4.2: Square Potential Barrier

  • Page ID
    15744
  • Consider a particle of mass \(m\) and energy \(E>0\) interacting with the simple square potential barrier \[V(x) = \left\{\begin{array}{lcl} V_0&\mbox{\hspace{1cm}}&\mbox{for $0\leq x\leq a$}\\[0.5ex] 0&&\mbox{otherwise} \end{array} \right.,\] where \(V_0>0\). In the regions to the left and to the right of the barrier, \(\psi(x)\) satisfies \[\label{e5.15} \frac{d^{\,2} \psi}{d x^{\,2}} = - k^{\,2}\,\psi,\] where \(k\) is given by Equation ([e5.6]).

    Let us adopt the following solution of the previous equation to the left of the barrier (i.e., \(x<0\)): \[\psi(x) = {\rm e}^{\,{\rm i}\,k\,x} + R\,{\rm e}^{-{\rm i}\,k\,x}.\] This solution consists of a plane-wave of unit amplitude traveling to the right [because the time-dependent wavefunction is multiplied by \(\exp(-{\rm i}\,\omega\,t)\), where \(\omega=E/\hbar>0\)], and a plane wave of complex amplitude \(R\) traveling to the left. We interpret the first plane wave as an incoming particle (or, rather, a stream of incoming particles), and the second as a particle (or stream of particles) reflected by the potential barrier. Hence, \(|R|^{\,2}\) is the probability of reflection.
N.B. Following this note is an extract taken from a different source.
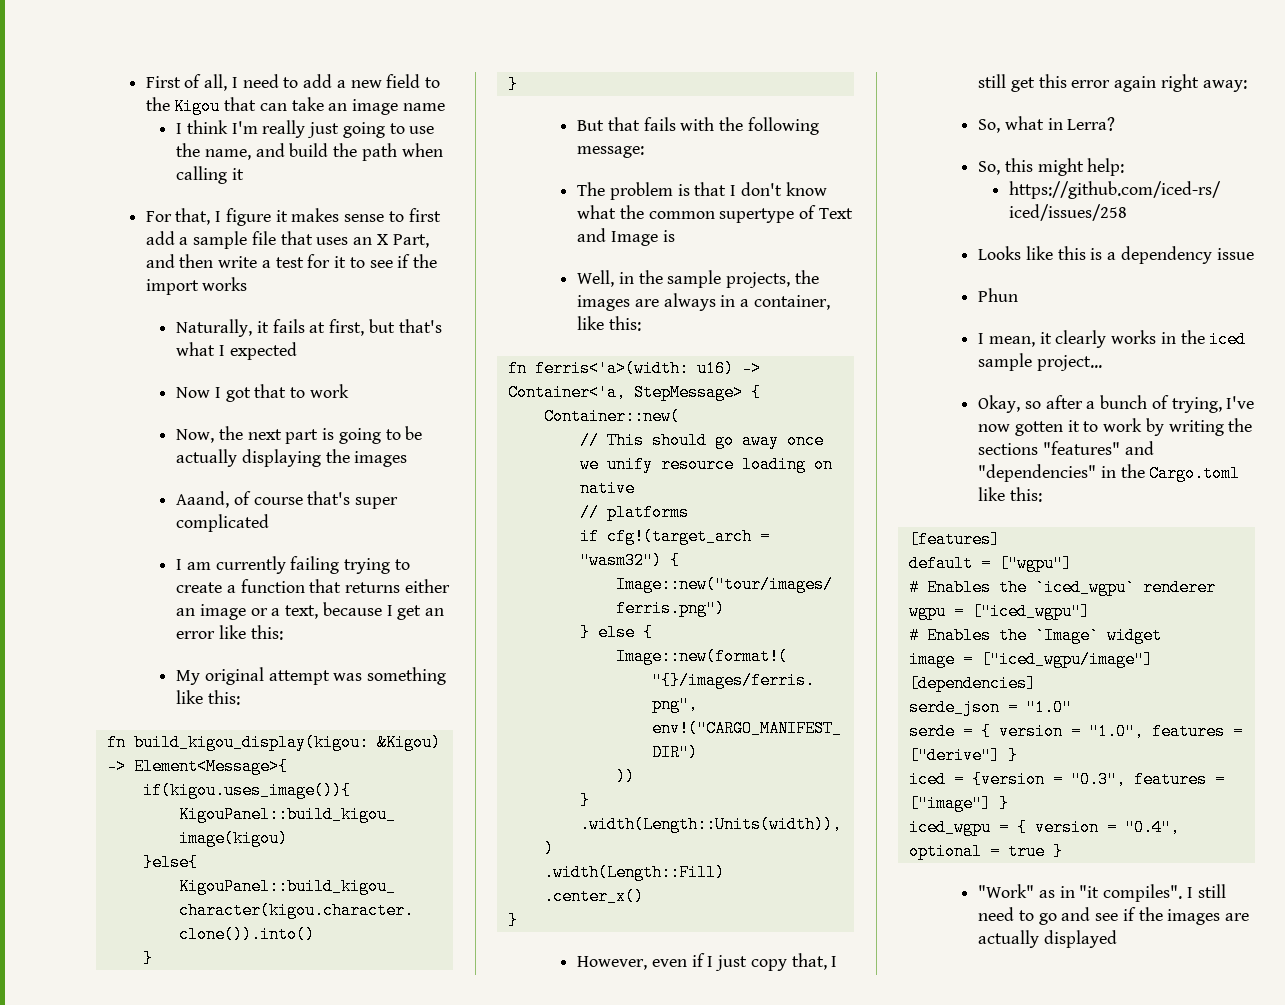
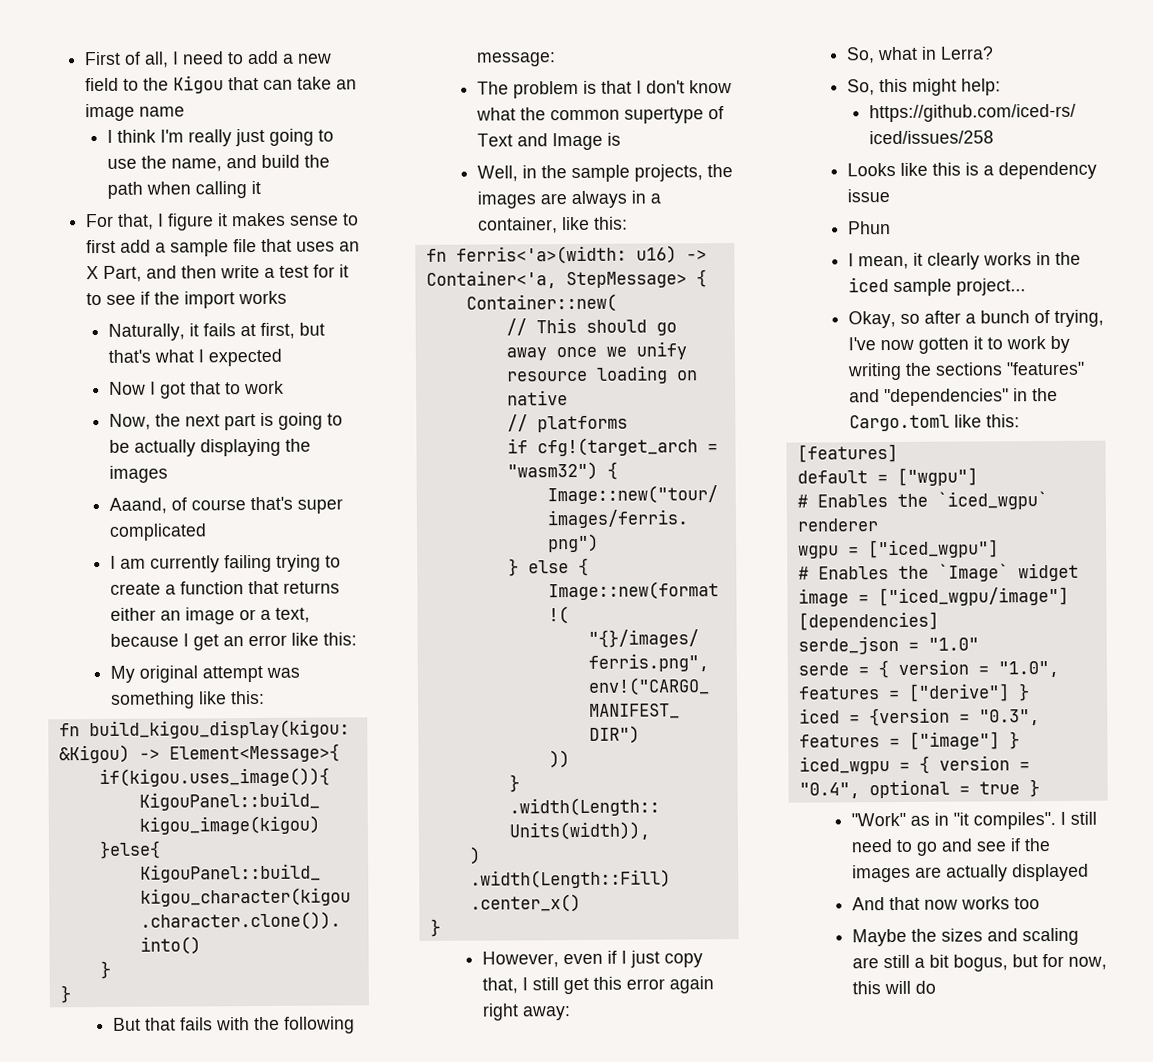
+ And that now works too
+ Maybe the sizes and scaling are still a bit bogus, but for now, this will do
This can be seen by calculating the probability current ([eprobc]) in the region \(x<0\), which takes the form \[j_l=v\,(1-|R|^{\,2}),\] where \(v = p/m=\hbar\,k/m\) is the classical particle velocity.

    Let us adopt the following solution to Equation ([e5.15]) to the right of the barrier (i.e. \(x>a\)): \[\psi(x) = T\,{\rm e}^{\,{\rm i}\,k\,x}.\] This solution consists of a plane-wave of complex amplitude \(T\) traveling to the right. We interpret this as a particle (or stream of particles) transmitted through the barrier. Hence, \(|T|^{\,2}\) is the probability of transmission. The probability current in the region \(x>a\) takes the form \[j_r = v\, |T|^{\,2}.\] Now, according to Equation ([ediffp]), in a stationary state (i.e., \(\partial |\psi|^{\,2}/\partial t = 0\)), the probability current is a spatial constant (i.e., \(\partial j/\partial x = 0\)). Hence, we must have \(j_l=j_r\), or \[\label{e5.20} |R|^{\,2} + |T|^{\,2} = 1.\] In other words, the probabilities of reflection and transmission sum to unity, as must be the case, because reflection and transmission are the only possible outcomes for a particle incident on the barrier.

    Inside the barrier (i.e., \(0\leq x \leq a\)), \(\psi(x)\) satisfies \[\label{e5.21} \frac{d^{\,2} \psi}{d x^{\,2}} = - q^{\,2}\,\psi,\] where \[q^{\,2} = \frac{2\,m\,(E-V_0)}{\hbar^{\,2}}.\]

    Let us, first of all, consider the case where \(E> V_0\). In this case, the general solution to Equation ([e5.21]) inside the barrier takes the form \[\psi(x) = A\,{\rm e}^{\,{\rm i}\,q\,x} +B\,{\rm e}^{-{\rm i}\,q\,x},\] where \(q=\sqrt{2\,m\,(E-V_0)/\hbar^{\,2}}\).

    Now, the boundary conditions at the edges of the barrier (i.e., at \(x=0\) and \(x=a\)) are that \(\psi\) and \(d\psi/d x\) are both continuous. These boundary conditions ensure that the probability current ([eprobc]) remains finite and continuous across the edges of the boundary, as must be the case if it is to be a spatial constant.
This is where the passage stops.